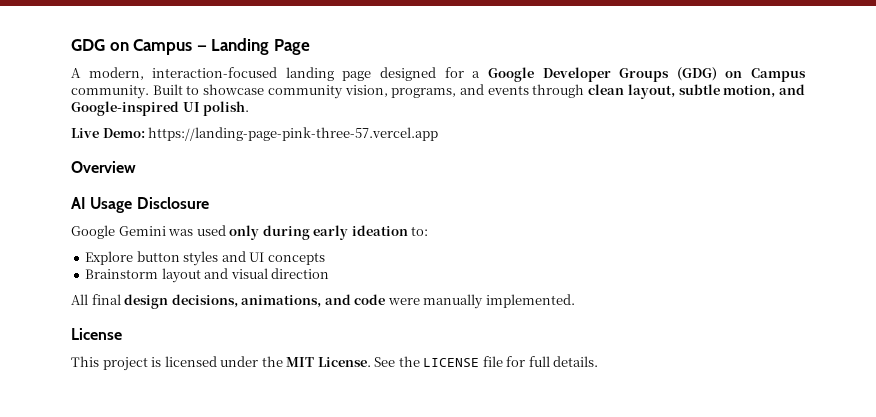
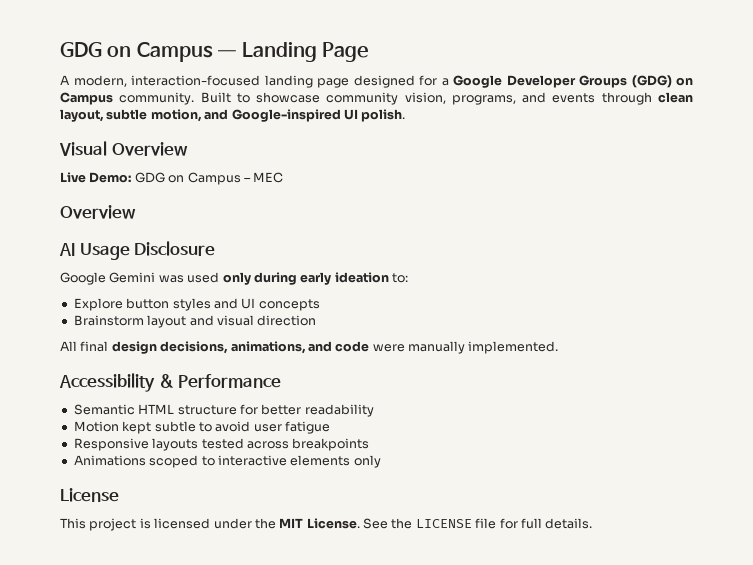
+ Visual Overview
- Live Demo: https://landing-page-pink-three-57.vercel.app
+ Live Demo: GDG on Campus – MEC
+ Accessibility & Performance
+ Semantic HTML structure for better readability
+ Motion kept subtle to avoid user fatigue
+ Responsive layouts tested across breakpoints
+ Animations scoped to interactive elements only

### [What you have to do]
Please print the material exactly as given above, omitting the pictures.

### [Expected answer]
+ Visual Overview
- Live Demo: https://landing-page-pink-three-57.vercel.app
+ Live Demo: GDG on Campus – MEC
+ Accessibility & Performance
+ Semantic HTML structure for better readability
+ Motion kept subtle to avoid user fatigue
+ Responsive layouts tested across breakpoints
+ Animations scoped to interactive elements only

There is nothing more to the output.